He gave me a look. “Okay, I’ll give you that one.” He nodded, thinking on it. “Amy’s twenty-five, Stephanie’s twenty. That’s close enough, I guess.”

I thought back to the photo he’d shown me of the missing girl. “Amy’s got dyed black hair and multiple piercings. Stephanie’s a blonde Barbie doll. It can’t be the resemblance. Still,” I said, “the phones.”

“Coincidence. Besides, we don’t even know it’s her phone.”

I made a face while I tried to figure out how to say what I was thinking without sounding like a complete flake. “I’m not saying that us finding the victim’s phone at both scenes is evidence that the two things are connected. I’m just wondering if it’s a more...a more woo-woo clue.”

“A woo-woo clue?” he asked, arching one eyebrow. I loved when he did that. “Is that a technical term?”

“Yes. Absolutely.”

“You mean, like maybe the phone being here is the universe dropping us a reminder of Amy’s abduction, just to get us thinking along those lines?”

I shrugged and averted my eyes. “If you believe in that sort of thing.”

“You mean the sort of thing you put in your books and then tell me is bullshit, Rachel?”

I shrugged. “You’re the one who keeps trying to convince me it might not be.”

“So you’ve decided to believe me, then?”

Tipping my head to one side, I said, “I was just trying it out. You’re right. It’s bullshit.” Then I took a big breath. “But if that is Stephanie Mattheson’s phone, then it’s probably safe to say she didn’t run away just to ditch her coach and worry her parents.”

“You’re right about that.”

“There’s a drugstore around the corner, and I’ll bet we can find a ten-pack of those styluses.” I frowned. “Styli?”

He was looking at the road near the grate, though, all but ignoring me. So I looked, too. There was a parking meter there. Probably had been a few dozen vehicles in and out since the night before last, when this had gone down.

Or maybe not.

He pulled out his own phone and took a few close-up shots of the area, while I looked up and down the sidewalks and road, wondering how this chick could’ve been snatched against her will without someone seeing something. I mean, it wasn’t a busy place, but it wasn’t deserted, either.
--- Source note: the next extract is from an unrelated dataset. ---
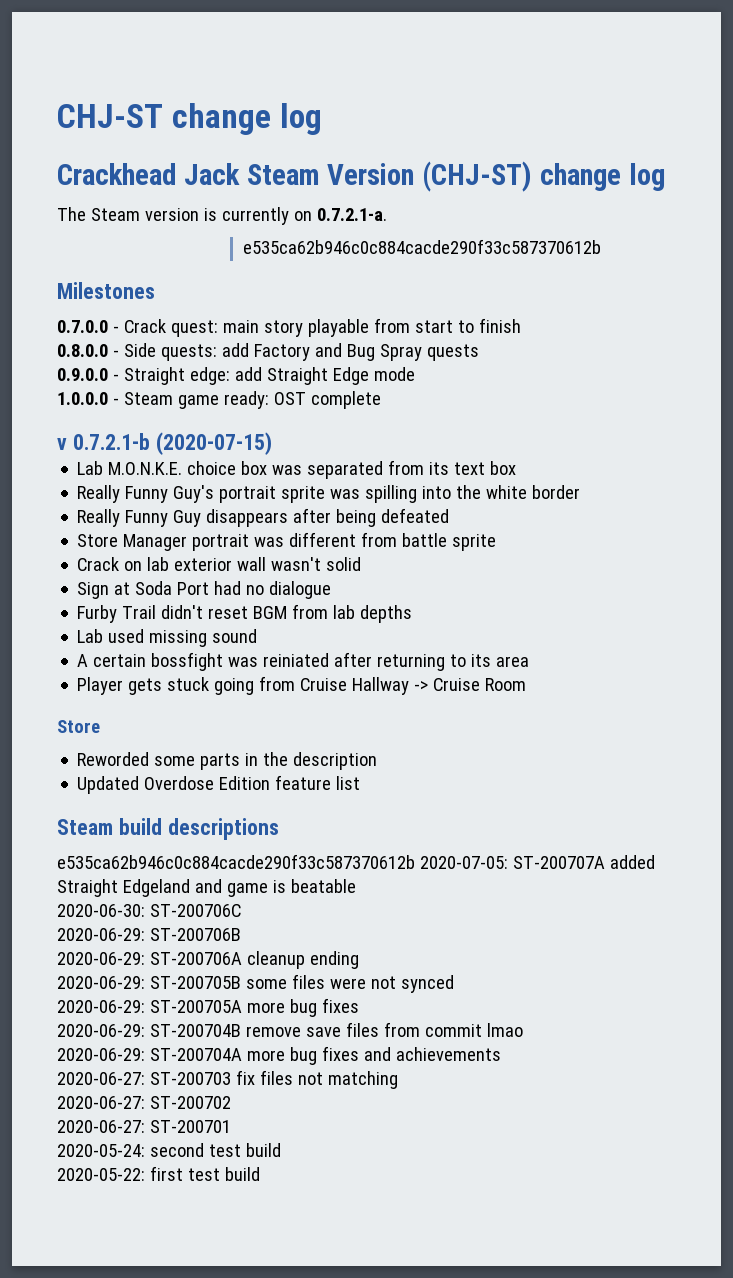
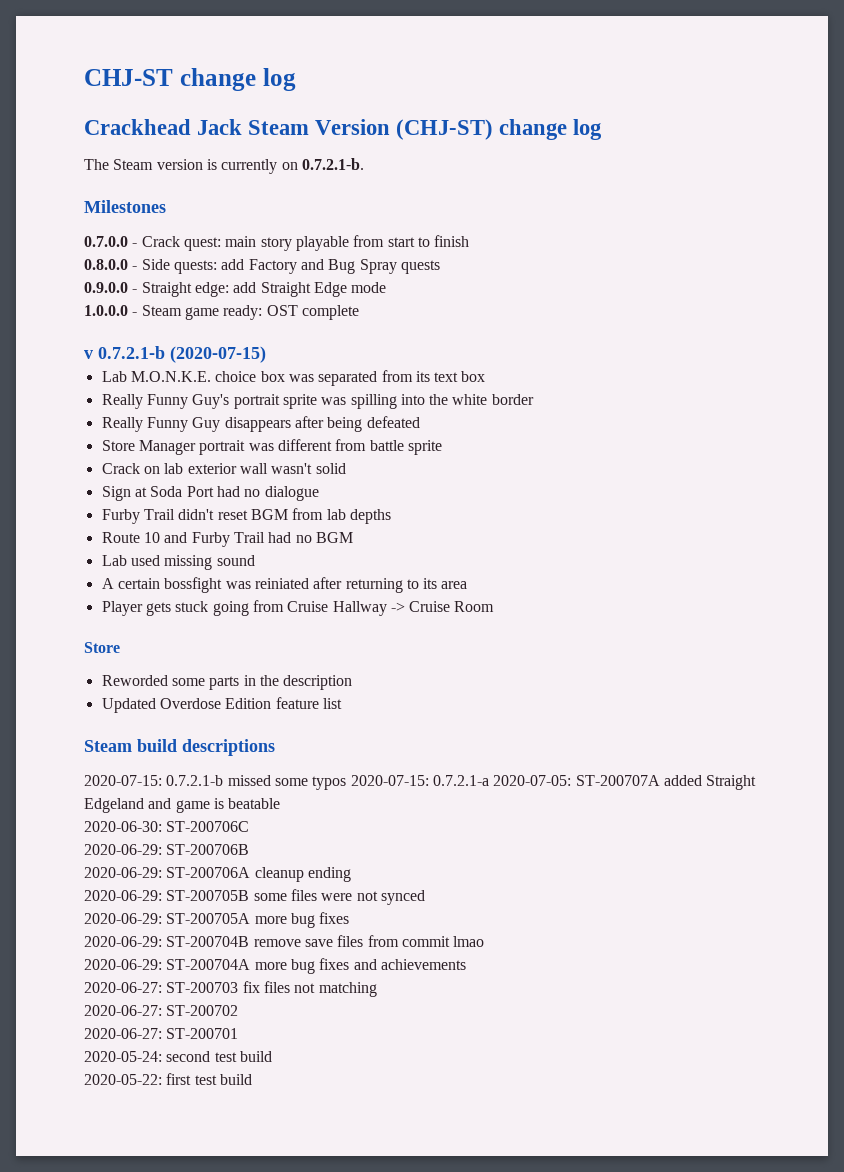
[316,208,387,221] [242,239,601,254] 0.7.2.1-a. // e535ca62b946c0c884cacde290f33c587370612b -> [301,158,364,170] 0.7.2.1-b.
(413, 614) none -> [101,532,353,547] // Route 10 and Furby Trail had no BGM
[57,854,415,869] e535ca62b946c0c884cacde290f33c587370612b -> [84,775,489,790] 2020-07-15: 0.7.2.1-b missed some typos 2020-07-15: 0.7.2.1-a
And then I thought of Amy again. Stupid, I know, but there was something bugging me, itching at my brain. I kept feeling just like I’d felt last Thanksgiving morning, when Amy’s mother had called to tell me she’d never made it home, and I had known—just known—that something awful had happened.
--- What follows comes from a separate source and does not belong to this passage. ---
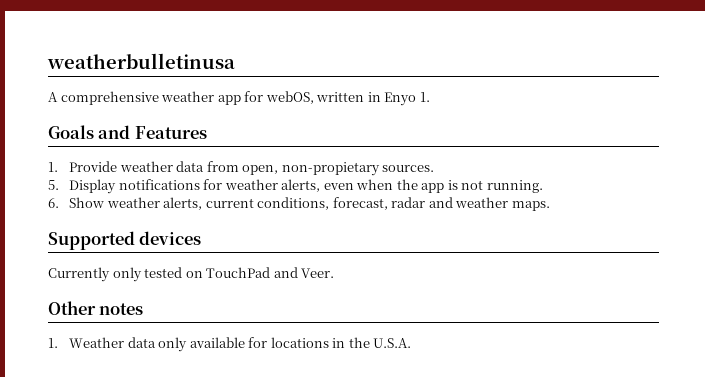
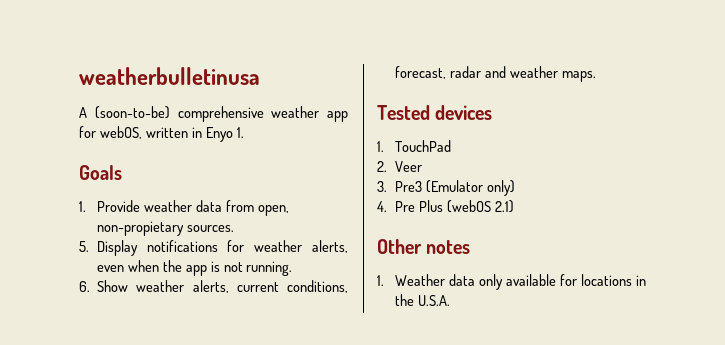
(58, 97) none -> [94,106,170,119] (soon-to-be)
[98,125,207,139] and Features -> (122, 172) none
[48,231,135,250] Supported -> [377,105,430,120] Tested
[48,267,335,282] Currently only tested on TouchPad and Veer. -> [377,140,451,152] [377,161,422,172] [377,180,515,196] [377,200,514,213] 1. TouchPad // 2. Veer // 3. Pre3 (Emulator only) // 4. Pre Plus (webOS 2.1)

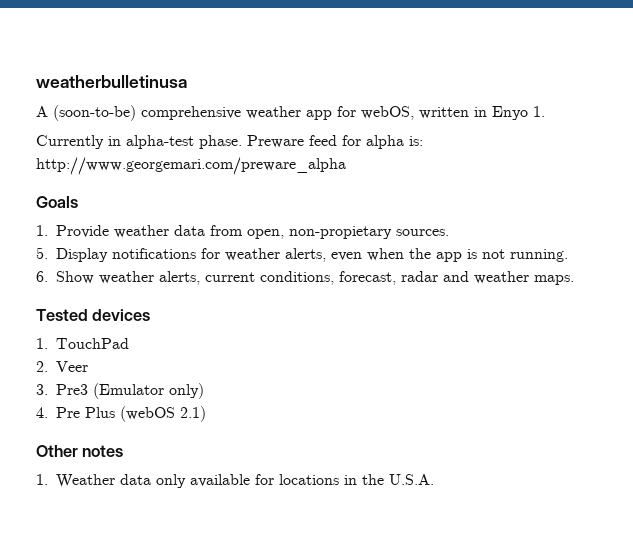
(244, 132) none -> [36,135,423,149] [36,157,346,175] // Currently in alpha-test phase. Preware feed for alpha is: http://www.georgemari.com/preware_alpha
We’d tracked Amy down before it had gone from awful to fatal. One of her abductors was still with her when Mason and I caught up. Now he was with the angels. (I know, but I don’t believe in hell, even for jerks like him.) We’d never tracked down the other one.

Mason nudged me with an elbow. “You seeing what I’m seeing?”

I wasn’t, so I looked where he was looking, down the block to the next corner. “There’s a camera on that traffic light at the intersection. Snaps automatically when someone runs the light.”

“Fuckin’ cops. You’re like Big Brother, you know that?”

“Not the point.”

I nodded. “I know it’s not. What is the point is what difference does it make? What are the chances the kidnapper ran the light?”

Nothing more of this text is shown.